Nothing should be left out: write out the whole listing exactly.
BEGIN
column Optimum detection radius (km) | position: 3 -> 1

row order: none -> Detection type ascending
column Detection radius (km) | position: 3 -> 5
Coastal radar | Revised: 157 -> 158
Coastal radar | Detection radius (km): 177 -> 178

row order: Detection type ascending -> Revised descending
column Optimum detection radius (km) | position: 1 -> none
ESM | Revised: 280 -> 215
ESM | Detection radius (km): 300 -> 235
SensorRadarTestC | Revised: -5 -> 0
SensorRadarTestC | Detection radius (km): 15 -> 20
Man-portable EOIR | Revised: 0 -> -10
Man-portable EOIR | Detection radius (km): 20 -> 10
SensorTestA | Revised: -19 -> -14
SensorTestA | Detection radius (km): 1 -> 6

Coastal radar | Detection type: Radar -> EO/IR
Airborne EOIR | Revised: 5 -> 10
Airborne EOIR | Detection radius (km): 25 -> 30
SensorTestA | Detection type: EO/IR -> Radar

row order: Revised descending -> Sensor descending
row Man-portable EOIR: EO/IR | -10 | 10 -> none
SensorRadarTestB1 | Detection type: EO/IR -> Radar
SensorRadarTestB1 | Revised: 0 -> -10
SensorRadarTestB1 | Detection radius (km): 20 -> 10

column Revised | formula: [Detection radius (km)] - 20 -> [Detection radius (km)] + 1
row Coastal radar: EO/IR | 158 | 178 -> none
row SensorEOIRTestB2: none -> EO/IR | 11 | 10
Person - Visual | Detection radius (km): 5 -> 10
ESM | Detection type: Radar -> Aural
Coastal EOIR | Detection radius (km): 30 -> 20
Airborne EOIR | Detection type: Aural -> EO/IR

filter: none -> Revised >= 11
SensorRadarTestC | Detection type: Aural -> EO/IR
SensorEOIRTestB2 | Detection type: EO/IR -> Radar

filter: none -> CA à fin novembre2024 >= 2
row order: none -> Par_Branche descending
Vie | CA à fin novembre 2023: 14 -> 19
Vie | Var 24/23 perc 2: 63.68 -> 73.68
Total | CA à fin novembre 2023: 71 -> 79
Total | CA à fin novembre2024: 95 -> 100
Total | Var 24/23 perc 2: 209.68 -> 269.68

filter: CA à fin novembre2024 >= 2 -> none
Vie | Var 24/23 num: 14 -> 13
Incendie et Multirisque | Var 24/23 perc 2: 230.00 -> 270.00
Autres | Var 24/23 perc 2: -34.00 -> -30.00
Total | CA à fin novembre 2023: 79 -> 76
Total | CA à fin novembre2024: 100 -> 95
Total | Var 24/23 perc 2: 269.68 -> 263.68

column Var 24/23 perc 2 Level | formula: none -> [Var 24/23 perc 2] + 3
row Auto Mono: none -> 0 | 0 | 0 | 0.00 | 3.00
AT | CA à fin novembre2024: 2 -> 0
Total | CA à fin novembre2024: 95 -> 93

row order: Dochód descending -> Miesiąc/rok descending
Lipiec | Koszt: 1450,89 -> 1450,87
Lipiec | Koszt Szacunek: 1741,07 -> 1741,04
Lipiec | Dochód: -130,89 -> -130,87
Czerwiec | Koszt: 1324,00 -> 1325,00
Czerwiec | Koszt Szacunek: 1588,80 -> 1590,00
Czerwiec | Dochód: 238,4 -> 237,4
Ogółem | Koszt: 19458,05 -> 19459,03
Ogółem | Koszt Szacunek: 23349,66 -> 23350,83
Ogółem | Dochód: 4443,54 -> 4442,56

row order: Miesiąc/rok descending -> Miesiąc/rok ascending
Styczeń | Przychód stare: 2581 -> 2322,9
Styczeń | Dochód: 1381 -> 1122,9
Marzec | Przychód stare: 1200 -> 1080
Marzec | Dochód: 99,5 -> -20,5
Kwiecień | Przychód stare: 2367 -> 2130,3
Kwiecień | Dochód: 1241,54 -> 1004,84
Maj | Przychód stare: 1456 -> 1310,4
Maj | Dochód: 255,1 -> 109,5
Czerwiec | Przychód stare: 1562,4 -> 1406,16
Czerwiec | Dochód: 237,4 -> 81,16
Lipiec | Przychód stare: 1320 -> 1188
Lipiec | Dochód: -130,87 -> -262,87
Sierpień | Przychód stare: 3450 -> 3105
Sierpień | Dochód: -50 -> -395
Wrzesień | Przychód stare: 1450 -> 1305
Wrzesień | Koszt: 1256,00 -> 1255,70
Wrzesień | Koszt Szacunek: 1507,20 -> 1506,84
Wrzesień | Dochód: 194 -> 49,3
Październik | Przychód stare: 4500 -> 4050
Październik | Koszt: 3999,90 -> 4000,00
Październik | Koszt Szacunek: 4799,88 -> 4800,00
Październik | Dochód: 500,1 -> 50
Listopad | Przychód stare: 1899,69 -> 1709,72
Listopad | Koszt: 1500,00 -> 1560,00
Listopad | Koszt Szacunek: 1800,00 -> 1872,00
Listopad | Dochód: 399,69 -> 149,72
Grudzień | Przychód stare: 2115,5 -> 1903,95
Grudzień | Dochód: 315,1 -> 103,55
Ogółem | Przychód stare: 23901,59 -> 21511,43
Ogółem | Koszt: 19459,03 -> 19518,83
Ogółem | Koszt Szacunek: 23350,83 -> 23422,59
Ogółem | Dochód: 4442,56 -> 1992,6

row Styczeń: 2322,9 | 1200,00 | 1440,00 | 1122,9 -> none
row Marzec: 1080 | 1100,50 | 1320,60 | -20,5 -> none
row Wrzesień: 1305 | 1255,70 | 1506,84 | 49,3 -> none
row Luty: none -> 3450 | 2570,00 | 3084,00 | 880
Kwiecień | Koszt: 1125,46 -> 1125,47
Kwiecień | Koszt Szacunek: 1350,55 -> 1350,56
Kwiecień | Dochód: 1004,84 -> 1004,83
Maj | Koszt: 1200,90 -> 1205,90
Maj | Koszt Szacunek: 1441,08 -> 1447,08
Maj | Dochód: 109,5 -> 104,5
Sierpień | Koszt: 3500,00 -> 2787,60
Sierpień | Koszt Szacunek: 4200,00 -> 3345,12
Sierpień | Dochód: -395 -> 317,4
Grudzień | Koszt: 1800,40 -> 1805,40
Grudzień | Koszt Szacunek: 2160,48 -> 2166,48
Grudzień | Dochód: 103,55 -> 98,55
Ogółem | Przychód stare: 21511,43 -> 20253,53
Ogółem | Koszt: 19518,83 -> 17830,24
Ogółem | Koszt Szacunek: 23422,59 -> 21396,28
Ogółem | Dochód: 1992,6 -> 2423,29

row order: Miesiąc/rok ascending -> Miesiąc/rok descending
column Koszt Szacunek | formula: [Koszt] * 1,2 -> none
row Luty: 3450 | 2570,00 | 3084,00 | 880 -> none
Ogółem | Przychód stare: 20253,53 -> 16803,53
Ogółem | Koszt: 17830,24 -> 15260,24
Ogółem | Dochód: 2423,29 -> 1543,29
END
SOLUTION TO THIS PROBLEM:
column Optimum detection radius (km) | position: 3 -> 1

row order: none -> Detection type ascending
column Detection radius (km) | position: 3 -> 5
Coastal radar | Revised: 157 -> 158
Coastal radar | Detection radius (km): 177 -> 178

row order: Detection type ascending -> Revised descending
column Optimum detection radius (km) | position: 1 -> none
ESM | Revised: 280 -> 215
ESM | Detection radius (km): 300 -> 235
SensorRadarTestC | Revised: -5 -> 0
SensorRadarTestC | Detection radius (km): 15 -> 20
Man-portable EOIR | Revised: 0 -> -10
Man-portable EOIR | Detection radius (km): 20 -> 10
SensorTestA | Revised: -19 -> -14
SensorTestA | Detection radius (km): 1 -> 6

Coastal radar | Detection type: Radar -> EO/IR
Airborne EOIR | Revised: 5 -> 10
Airborne EOIR | Detection radius (km): 25 -> 30
SensorTestA | Detection type: EO/IR -> Radar

row order: Revised descending -> Sensor descending
row Man-portable EOIR: EO/IR | -10 | 10 -> none
SensorRadarTestB1 | Detection type: EO/IR -> Radar
SensorRadarTestB1 | Revised: 0 -> -10
SensorRadarTestB1 | Detection radius (km): 20 -> 10

column Revised | formula: [Detection radius (km)] - 20 -> [Detection radius (km)] + 1
row Coastal radar: EO/IR | 158 | 178 -> none
row SensorEOIRTestB2: none -> EO/IR | 11 | 10
Person - Visual | Detection radius (km): 5 -> 10
ESM | Detection type: Radar -> Aural
Coastal EOIR | Detection radius (km): 30 -> 20
Airborne EOIR | Detection type: Aural -> EO/IR

filter: none -> Revised >= 11
SensorRadarTestC | Detection type: Aural -> EO/IR
SensorEOIRTestB2 | Detection type: EO/IR -> Radar

filter: none -> CA à fin novembre2024 >= 2
row order: none -> Par_Branche descending
Vie | CA à fin novembre 2023: 14 -> 19
Vie | Var 24/23 perc 2: 63.68 -> 73.68
Total | CA à fin novembre 2023: 71 -> 79
Total | CA à fin novembre2024: 95 -> 100
Total | Var 24/23 perc 2: 209.68 -> 269.68

filter: CA à fin novembre2024 >= 2 -> none
Vie | Var 24/23 num: 14 -> 13
Incendie et Multirisque | Var 24/23 perc 2: 230.00 -> 270.00
Autres | Var 24/23 perc 2: -34.00 -> -30.00
Total | CA à fin novembre 2023: 79 -> 76
Total | CA à fin novembre2024: 100 -> 95
Total | Var 24/23 perc 2: 269.68 -> 263.68

column Var 24/23 perc 2 Level | formula: none -> [Var 24/23 perc 2] + 3
row Auto Mono: none -> 0 | 0 | 0 | 0.00 | 3.00
AT | CA à fin novembre2024: 2 -> 0
Total | CA à fin novembre2024: 95 -> 93

row order: Dochód descending -> Miesiąc/rok descending
Lipiec | Koszt: 1450,89 -> 1450,87
Lipiec | Koszt Szacunek: 1741,07 -> 1741,04
Lipiec | Dochód: -130,89 -> -130,87
Czerwiec | Koszt: 1324,00 -> 1325,00
Czerwiec | Koszt Szacunek: 1588,80 -> 1590,00
Czerwiec | Dochód: 238,4 -> 237,4
Ogółem | Koszt: 19458,05 -> 19459,03
Ogółem | Koszt Szacunek: 23349,66 -> 23350,83
Ogółem | Dochód: 4443,54 -> 4442,56

row order: Miesiąc/rok descending -> Miesiąc/rok ascending
Styczeń | Przychód stare: 2581 -> 2322,9
Styczeń | Dochód: 1381 -> 1122,9
Marzec | Przychód stare: 1200 -> 1080
Marzec | Dochód: 99,5 -> -20,5
Kwiecień | Przychód stare: 2367 -> 2130,3
Kwiecień | Dochód: 1241,54 -> 1004,84
Maj | Przychód stare: 1456 -> 1310,4
Maj | Dochód: 255,1 -> 109,5
Czerwiec | Przychód stare: 1562,4 -> 1406,16
Czerwiec | Dochód: 237,4 -> 81,16
Lipiec | Przychód stare: 1320 -> 1188
Lipiec | Dochód: -130,87 -> -262,87
Sierpień | Przychód stare: 3450 -> 3105
Sierpień | Dochód: -50 -> -395
Wrzesień | Przychód stare: 1450 -> 1305
Wrzesień | Koszt: 1256,00 -> 1255,70
Wrzesień | Koszt Szacunek: 1507,20 -> 1506,84
Wrzesień | Dochód: 194 -> 49,3
Październik | Przychód stare: 4500 -> 4050
Październik | Koszt: 3999,90 -> 4000,00
Październik | Koszt Szacunek: 4799,88 -> 4800,00
Październik | Dochód: 500,1 -> 50
Listopad | Przychód stare: 1899,69 -> 1709,72
Listopad | Koszt: 1500,00 -> 1560,00
Listopad | Koszt Szacunek: 1800,00 -> 1872,00
Listopad | Dochód: 399,69 -> 149,72
Grudzień | Przychód stare: 2115,5 -> 1903,95
Grudzień | Dochód: 315,1 -> 103,55
Ogółem | Przychód stare: 23901,59 -> 21511,43
Ogółem | Koszt: 19459,03 -> 19518,83
Ogółem | Koszt Szacunek: 23350,83 -> 23422,59
Ogółem | Dochód: 4442,56 -> 1992,6

row Styczeń: 2322,9 | 1200,00 | 1440,00 | 1122,9 -> none
row Marzec: 1080 | 1100,50 | 1320,60 | -20,5 -> none
row Wrzesień: 1305 | 1255,70 | 1506,84 | 49,3 -> none
row Luty: none -> 3450 | 2570,00 | 3084,00 | 880
Kwiecień | Koszt: 1125,46 -> 1125,47
Kwiecień | Koszt Szacunek: 1350,55 -> 1350,56
Kwiecień | Dochód: 1004,84 -> 1004,83
Maj | Koszt: 1200,90 -> 1205,90
Maj | Koszt Szacunek: 1441,08 -> 1447,08
Maj | Dochód: 109,5 -> 104,5
Sierpień | Koszt: 3500,00 -> 2787,60
Sierpień | Koszt Szacunek: 4200,00 -> 3345,12
Sierpień | Dochód: -395 -> 317,4
Grudzień | Koszt: 1800,40 -> 1805,40
Grudzień | Koszt Szacunek: 2160,48 -> 2166,48
Grudzień | Dochód: 103,55 -> 98,55
Ogółem | Przychód stare: 21511,43 -> 20253,53
Ogółem | Koszt: 19518,83 -> 17830,24
Ogółem | Koszt Szacunek: 23422,59 -> 21396,28
Ogółem | Dochód: 1992,6 -> 2423,29

row order: Miesiąc/rok ascending -> Miesiąc/rok descending
column Koszt Szacunek | formula: [Koszt] * 1,2 -> none
row Luty: 3450 | 2570,00 | 3084,00 | 880 -> none
Ogółem | Przychód stare: 20253,53 -> 16803,53
Ogółem | Koszt: 17830,24 -> 15260,24
Ogółem | Dochód: 2423,29 -> 1543,29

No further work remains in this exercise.